- Excerpts from a dataset
══════

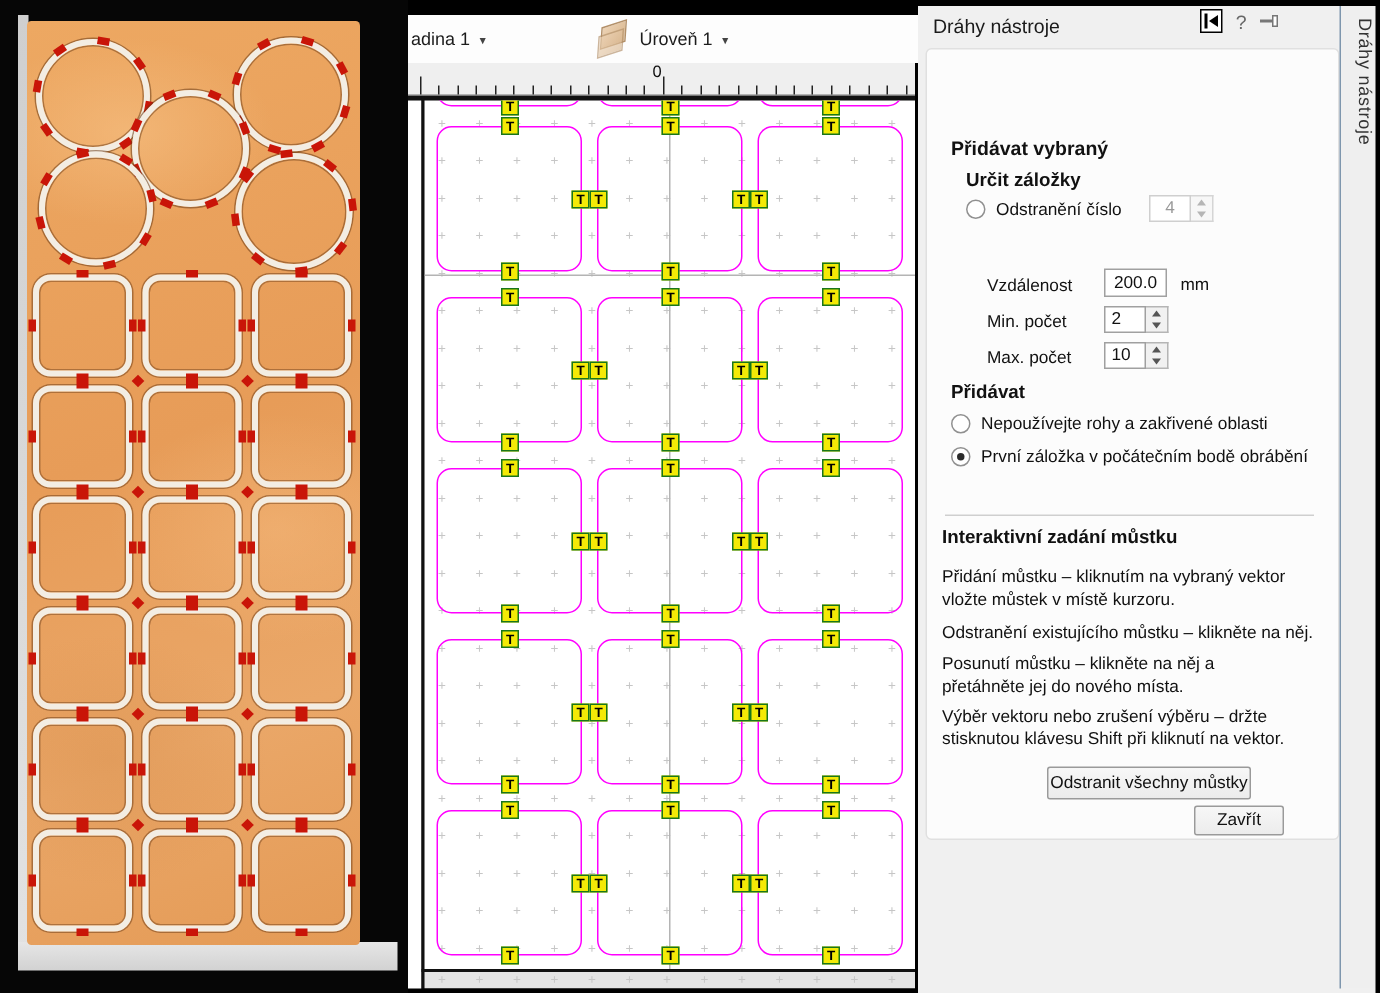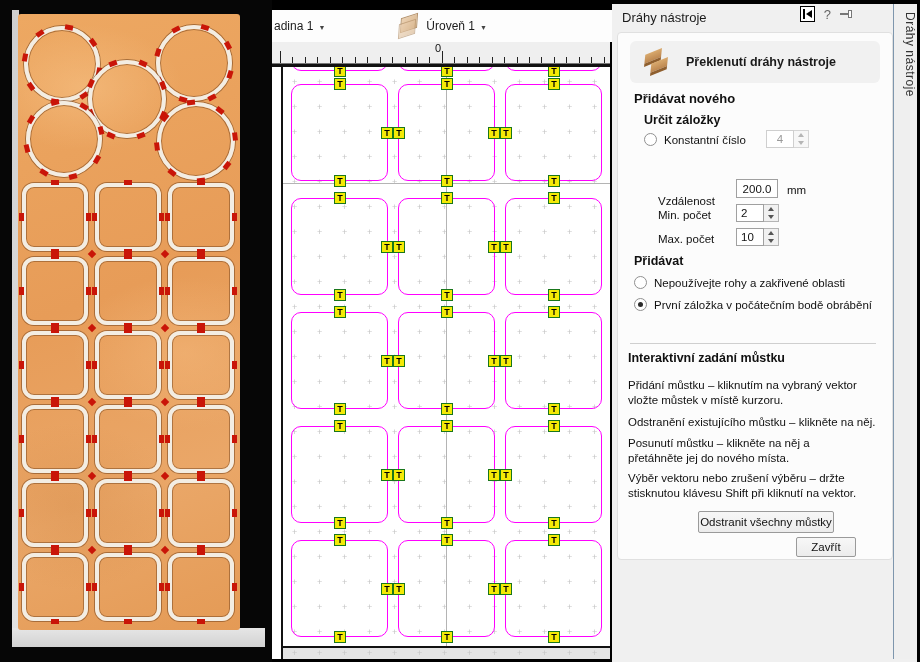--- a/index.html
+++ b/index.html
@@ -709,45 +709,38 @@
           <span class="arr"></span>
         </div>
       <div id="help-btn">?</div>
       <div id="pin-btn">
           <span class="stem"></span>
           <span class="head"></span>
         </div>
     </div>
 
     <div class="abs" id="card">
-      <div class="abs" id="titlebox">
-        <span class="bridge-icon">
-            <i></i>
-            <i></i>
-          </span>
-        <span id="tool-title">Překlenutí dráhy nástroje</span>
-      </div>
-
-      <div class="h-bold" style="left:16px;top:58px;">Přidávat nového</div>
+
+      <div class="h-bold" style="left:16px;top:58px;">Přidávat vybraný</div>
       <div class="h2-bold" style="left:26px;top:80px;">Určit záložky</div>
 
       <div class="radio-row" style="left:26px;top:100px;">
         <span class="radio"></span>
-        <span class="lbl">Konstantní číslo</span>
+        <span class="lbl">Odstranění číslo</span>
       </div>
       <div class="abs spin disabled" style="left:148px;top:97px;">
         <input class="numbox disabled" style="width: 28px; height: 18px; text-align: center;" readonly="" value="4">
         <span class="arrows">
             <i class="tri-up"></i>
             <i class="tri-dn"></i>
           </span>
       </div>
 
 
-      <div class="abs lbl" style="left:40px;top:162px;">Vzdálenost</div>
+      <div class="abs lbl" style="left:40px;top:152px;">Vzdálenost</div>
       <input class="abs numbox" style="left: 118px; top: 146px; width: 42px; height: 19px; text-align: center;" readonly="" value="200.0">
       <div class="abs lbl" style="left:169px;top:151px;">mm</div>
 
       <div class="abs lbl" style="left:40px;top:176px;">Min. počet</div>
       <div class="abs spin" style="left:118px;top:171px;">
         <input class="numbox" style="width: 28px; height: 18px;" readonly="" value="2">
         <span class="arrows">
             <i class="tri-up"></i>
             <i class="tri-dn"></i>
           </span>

══════

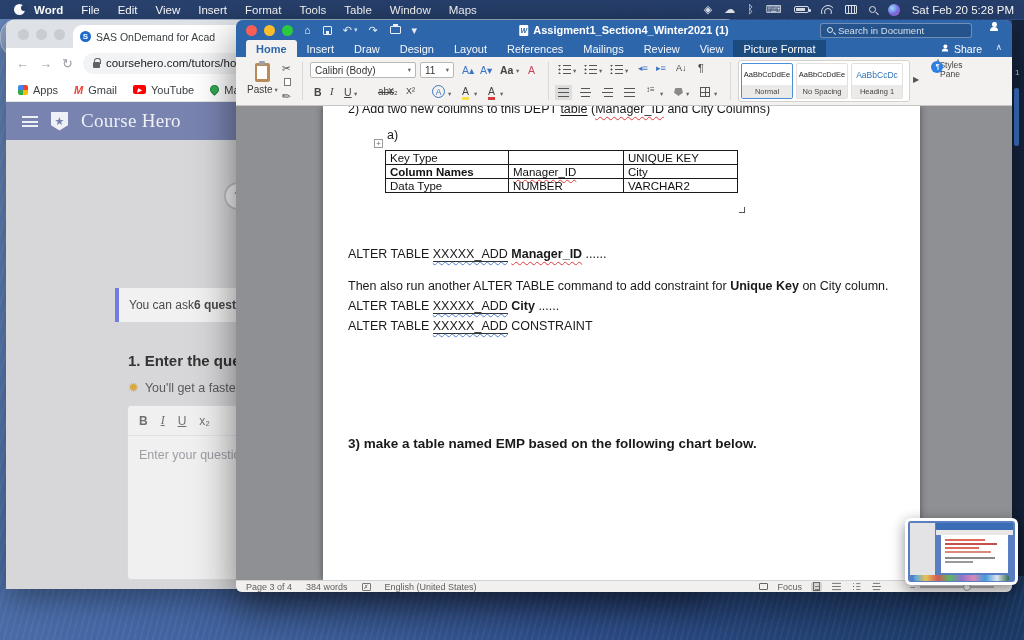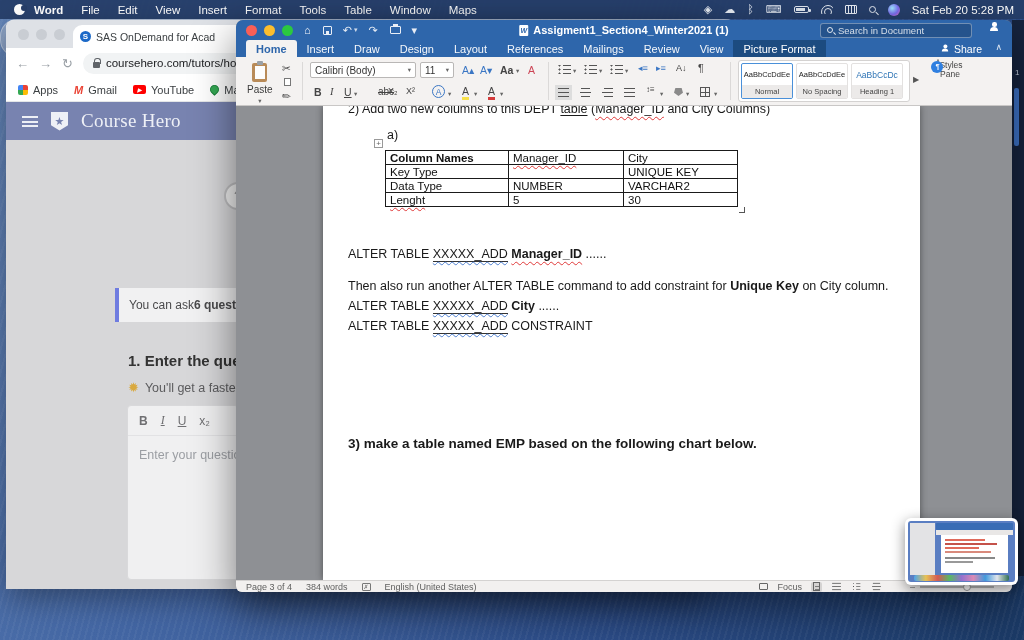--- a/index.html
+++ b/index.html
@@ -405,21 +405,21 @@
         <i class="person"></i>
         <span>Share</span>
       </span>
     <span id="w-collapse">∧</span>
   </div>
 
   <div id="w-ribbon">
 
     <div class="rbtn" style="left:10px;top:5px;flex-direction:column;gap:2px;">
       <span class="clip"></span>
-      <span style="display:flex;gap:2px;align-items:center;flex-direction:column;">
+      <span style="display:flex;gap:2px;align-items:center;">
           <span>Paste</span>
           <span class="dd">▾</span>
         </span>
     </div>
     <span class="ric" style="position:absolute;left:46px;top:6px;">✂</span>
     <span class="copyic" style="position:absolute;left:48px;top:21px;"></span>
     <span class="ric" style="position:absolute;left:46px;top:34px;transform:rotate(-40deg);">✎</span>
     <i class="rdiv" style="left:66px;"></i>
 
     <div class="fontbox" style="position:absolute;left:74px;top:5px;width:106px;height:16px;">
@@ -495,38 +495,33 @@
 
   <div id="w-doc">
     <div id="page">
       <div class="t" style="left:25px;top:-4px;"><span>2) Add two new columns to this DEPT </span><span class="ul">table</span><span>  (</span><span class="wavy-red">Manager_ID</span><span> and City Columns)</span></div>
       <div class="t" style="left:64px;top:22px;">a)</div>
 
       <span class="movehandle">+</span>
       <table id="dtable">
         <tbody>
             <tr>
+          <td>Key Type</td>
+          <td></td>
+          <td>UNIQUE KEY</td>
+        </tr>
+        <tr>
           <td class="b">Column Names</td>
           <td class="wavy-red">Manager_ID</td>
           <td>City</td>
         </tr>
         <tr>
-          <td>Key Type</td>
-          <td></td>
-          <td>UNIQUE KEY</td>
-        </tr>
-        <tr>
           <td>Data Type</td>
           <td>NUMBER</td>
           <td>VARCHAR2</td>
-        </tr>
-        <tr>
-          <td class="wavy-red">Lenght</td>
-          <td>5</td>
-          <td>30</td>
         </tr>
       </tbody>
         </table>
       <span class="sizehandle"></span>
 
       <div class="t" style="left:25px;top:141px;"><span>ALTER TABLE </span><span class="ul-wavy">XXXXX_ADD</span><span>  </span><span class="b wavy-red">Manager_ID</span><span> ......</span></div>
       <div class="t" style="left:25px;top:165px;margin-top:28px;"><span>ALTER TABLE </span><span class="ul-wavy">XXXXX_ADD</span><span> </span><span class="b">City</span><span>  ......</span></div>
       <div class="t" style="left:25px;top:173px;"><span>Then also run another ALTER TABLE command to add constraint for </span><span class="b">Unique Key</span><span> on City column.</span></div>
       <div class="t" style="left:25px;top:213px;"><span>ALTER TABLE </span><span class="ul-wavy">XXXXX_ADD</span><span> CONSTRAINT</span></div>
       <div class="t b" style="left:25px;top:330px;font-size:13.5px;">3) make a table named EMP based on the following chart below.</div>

══════

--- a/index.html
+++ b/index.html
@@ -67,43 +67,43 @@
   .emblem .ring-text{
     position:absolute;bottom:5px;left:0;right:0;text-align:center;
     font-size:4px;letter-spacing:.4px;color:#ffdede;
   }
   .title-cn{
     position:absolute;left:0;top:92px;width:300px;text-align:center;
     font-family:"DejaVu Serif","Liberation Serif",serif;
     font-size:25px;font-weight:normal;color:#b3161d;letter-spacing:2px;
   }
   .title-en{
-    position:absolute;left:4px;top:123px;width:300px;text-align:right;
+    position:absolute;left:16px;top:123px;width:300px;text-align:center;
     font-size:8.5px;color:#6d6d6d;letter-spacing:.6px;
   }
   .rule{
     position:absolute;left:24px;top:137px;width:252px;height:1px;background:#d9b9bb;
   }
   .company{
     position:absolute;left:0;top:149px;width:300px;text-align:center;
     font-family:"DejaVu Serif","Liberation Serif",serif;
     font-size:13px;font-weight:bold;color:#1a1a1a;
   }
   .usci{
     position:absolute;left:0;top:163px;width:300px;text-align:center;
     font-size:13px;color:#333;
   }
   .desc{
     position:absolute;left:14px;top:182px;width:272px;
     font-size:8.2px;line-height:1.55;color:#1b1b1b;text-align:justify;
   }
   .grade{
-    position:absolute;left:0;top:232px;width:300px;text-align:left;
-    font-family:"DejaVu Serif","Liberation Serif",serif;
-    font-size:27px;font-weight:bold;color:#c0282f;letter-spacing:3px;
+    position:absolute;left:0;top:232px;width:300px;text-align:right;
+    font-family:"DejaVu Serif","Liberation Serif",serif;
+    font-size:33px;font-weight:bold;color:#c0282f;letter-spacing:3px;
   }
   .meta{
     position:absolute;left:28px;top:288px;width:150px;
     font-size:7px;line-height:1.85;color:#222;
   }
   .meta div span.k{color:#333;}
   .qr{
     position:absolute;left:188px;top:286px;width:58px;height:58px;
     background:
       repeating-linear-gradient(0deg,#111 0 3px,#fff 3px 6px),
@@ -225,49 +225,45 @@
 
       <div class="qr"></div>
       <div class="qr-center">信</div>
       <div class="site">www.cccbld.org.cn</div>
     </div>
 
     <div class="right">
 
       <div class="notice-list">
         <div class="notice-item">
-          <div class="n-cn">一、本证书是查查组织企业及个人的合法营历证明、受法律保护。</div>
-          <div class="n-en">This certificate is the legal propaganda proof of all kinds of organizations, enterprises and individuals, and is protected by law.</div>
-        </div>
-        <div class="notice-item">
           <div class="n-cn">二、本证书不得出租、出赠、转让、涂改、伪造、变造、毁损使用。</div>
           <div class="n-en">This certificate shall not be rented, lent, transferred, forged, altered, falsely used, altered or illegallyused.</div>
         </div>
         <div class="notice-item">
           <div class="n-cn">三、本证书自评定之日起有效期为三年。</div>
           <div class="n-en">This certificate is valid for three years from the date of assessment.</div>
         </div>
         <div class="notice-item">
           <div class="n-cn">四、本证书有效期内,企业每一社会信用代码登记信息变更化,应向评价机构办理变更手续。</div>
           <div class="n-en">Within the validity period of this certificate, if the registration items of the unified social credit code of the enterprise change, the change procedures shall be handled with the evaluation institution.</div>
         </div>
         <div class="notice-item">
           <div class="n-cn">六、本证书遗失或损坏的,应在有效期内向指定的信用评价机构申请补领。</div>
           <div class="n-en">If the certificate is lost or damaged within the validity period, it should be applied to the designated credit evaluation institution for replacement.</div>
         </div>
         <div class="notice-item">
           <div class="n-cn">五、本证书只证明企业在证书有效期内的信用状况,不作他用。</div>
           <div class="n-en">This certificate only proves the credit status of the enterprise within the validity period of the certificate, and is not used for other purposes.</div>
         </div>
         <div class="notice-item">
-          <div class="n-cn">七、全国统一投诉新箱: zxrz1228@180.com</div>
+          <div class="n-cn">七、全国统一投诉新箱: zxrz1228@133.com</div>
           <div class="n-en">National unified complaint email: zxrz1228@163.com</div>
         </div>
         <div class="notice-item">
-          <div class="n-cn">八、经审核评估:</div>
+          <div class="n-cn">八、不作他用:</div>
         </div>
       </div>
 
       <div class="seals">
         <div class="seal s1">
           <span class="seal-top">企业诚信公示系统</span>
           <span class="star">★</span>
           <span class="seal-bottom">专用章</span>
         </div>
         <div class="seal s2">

══════

- PROBLEM TO SOLVE
From the entries above, copy every line that holds the word "číslo".

- WRITTEN REPLY
-        <span class="lbl">Konstantní číslo</span>
+        <span class="lbl">Odstranění číslo</span>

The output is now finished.